Task to carry out |
Without any pictures, print the lines below from the one that has "easing regulation, the" through the one that has "html: <div><b>Sources:</b><span> Vanguard", exactly and nothing else.
-- Extracted information follows --
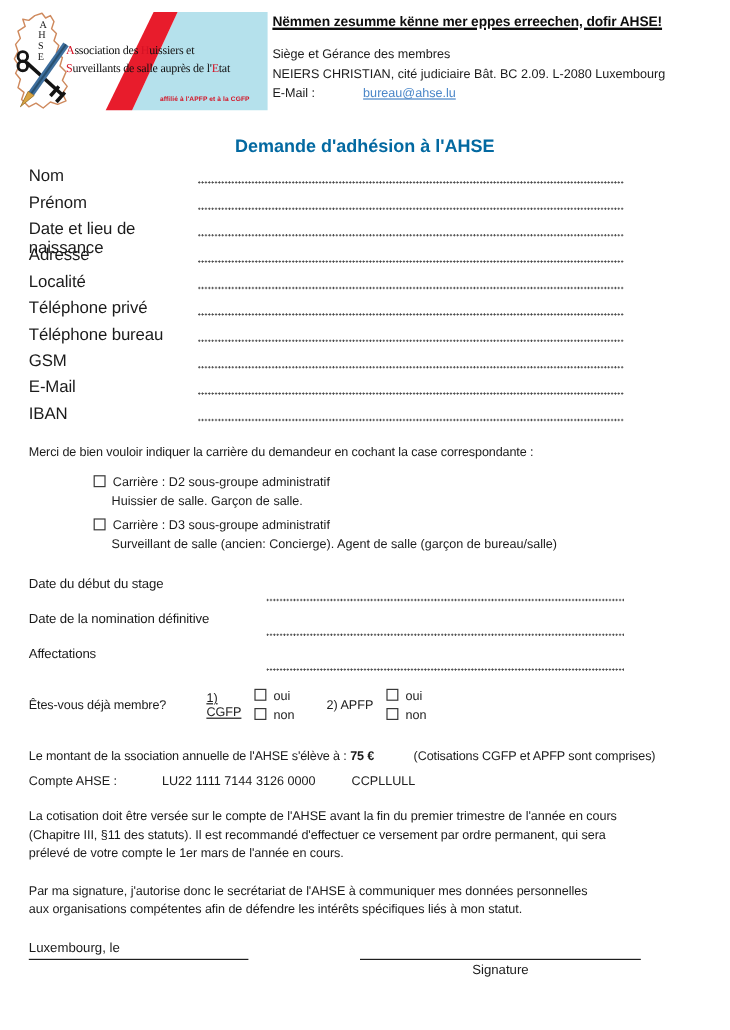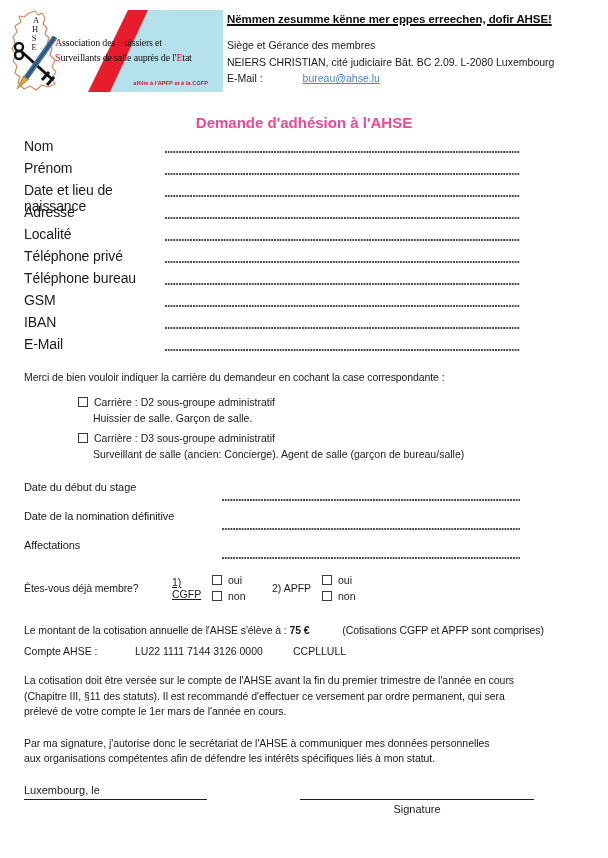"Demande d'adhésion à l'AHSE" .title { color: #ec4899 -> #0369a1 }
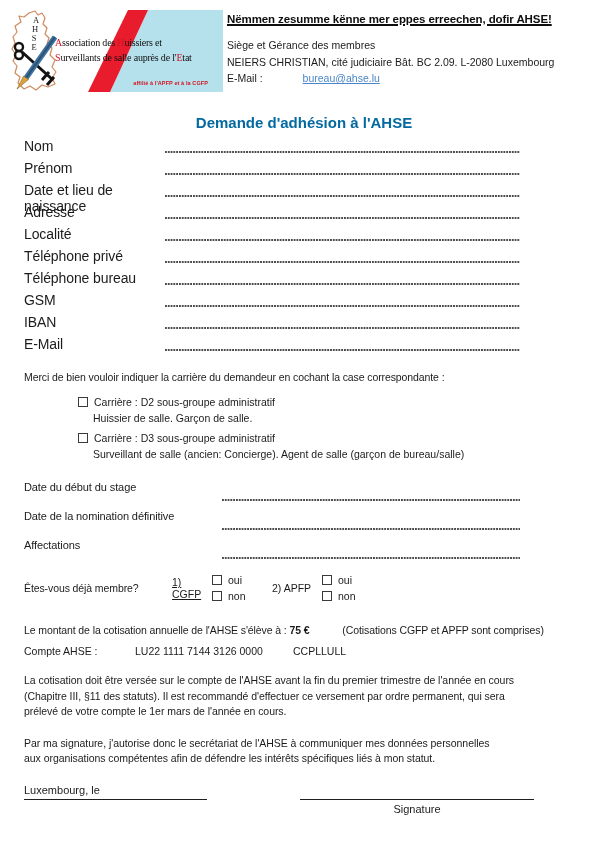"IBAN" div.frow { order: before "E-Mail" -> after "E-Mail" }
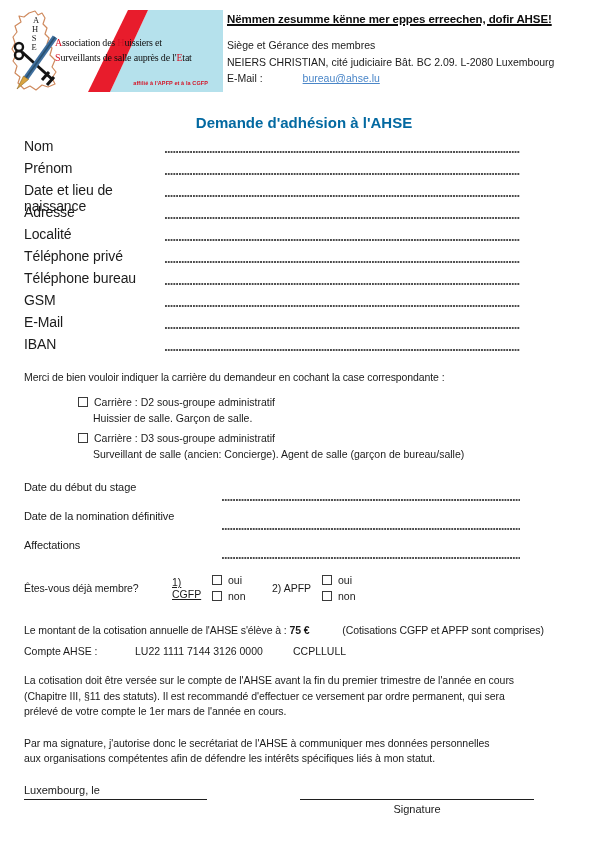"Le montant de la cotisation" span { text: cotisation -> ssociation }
-- Extracted information concluded --
-- Extracted information follows --
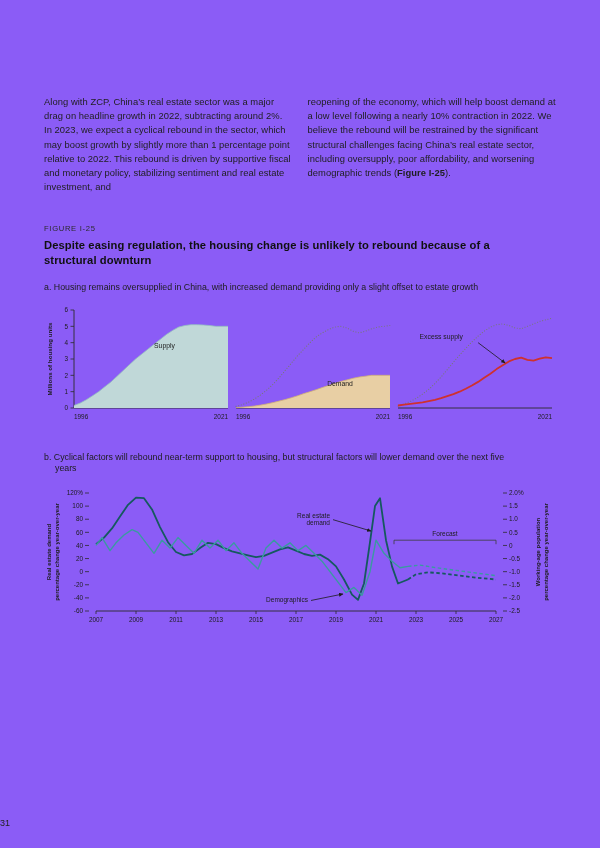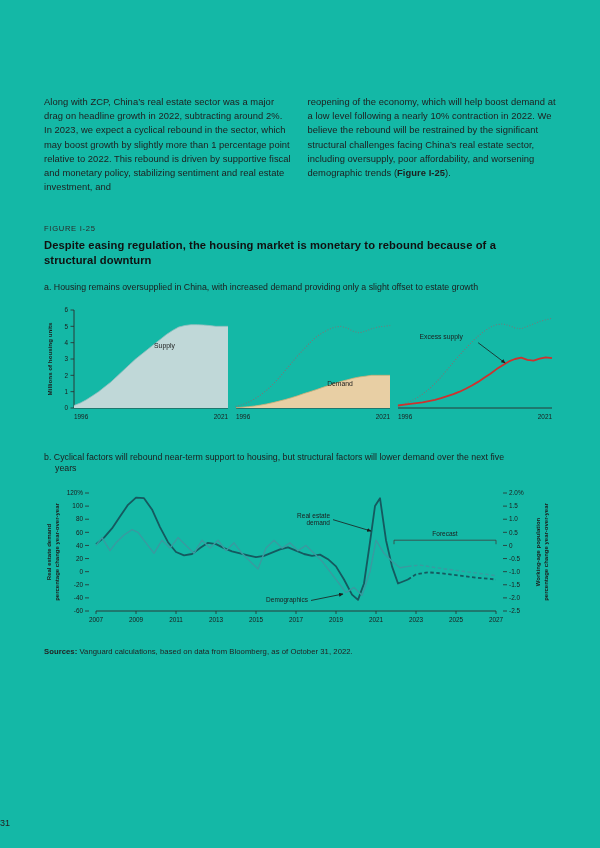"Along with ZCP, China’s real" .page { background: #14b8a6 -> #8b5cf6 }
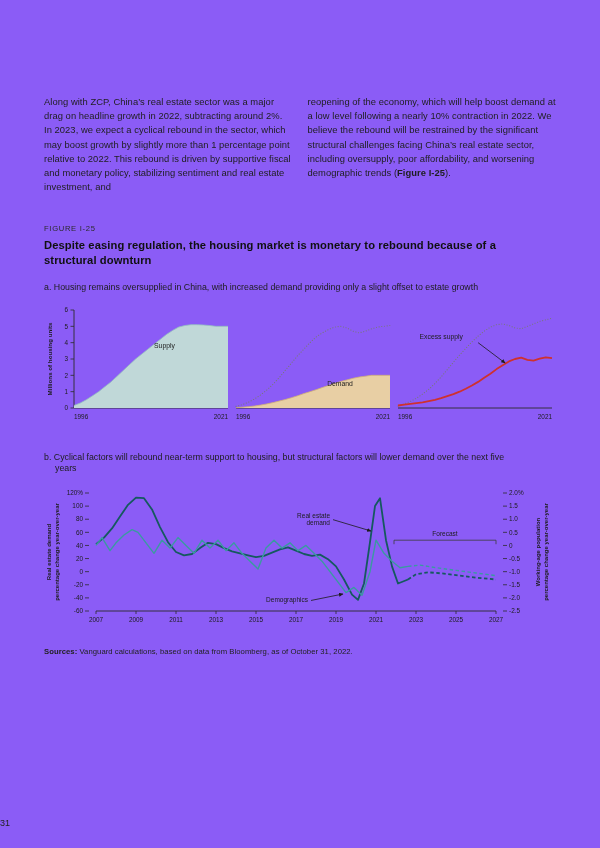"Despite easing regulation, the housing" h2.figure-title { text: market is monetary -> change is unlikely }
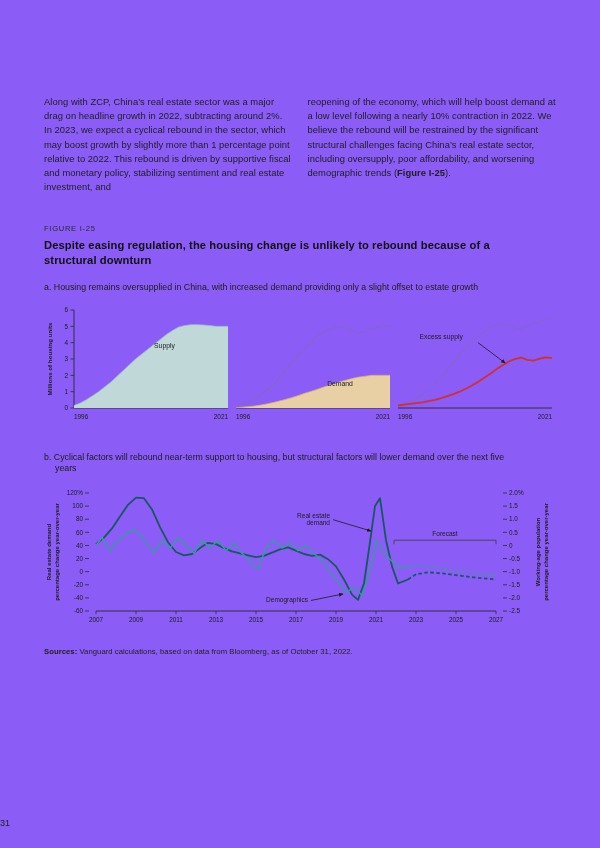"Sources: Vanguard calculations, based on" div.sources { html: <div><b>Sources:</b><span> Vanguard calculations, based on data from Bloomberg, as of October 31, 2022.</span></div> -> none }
-- Extracted information concluded --
Answer to the exercise |
"Despite easing regulation, the housing" h2.figure-title { text: market is monetary -> change is unlikely }
"Sources: Vanguard calculations, based on" div.sources { html: <div><b>Sources:</b><span> Vanguard calculations, based on data from Bloomberg, as of October 31, 2022.</span></div> -> none }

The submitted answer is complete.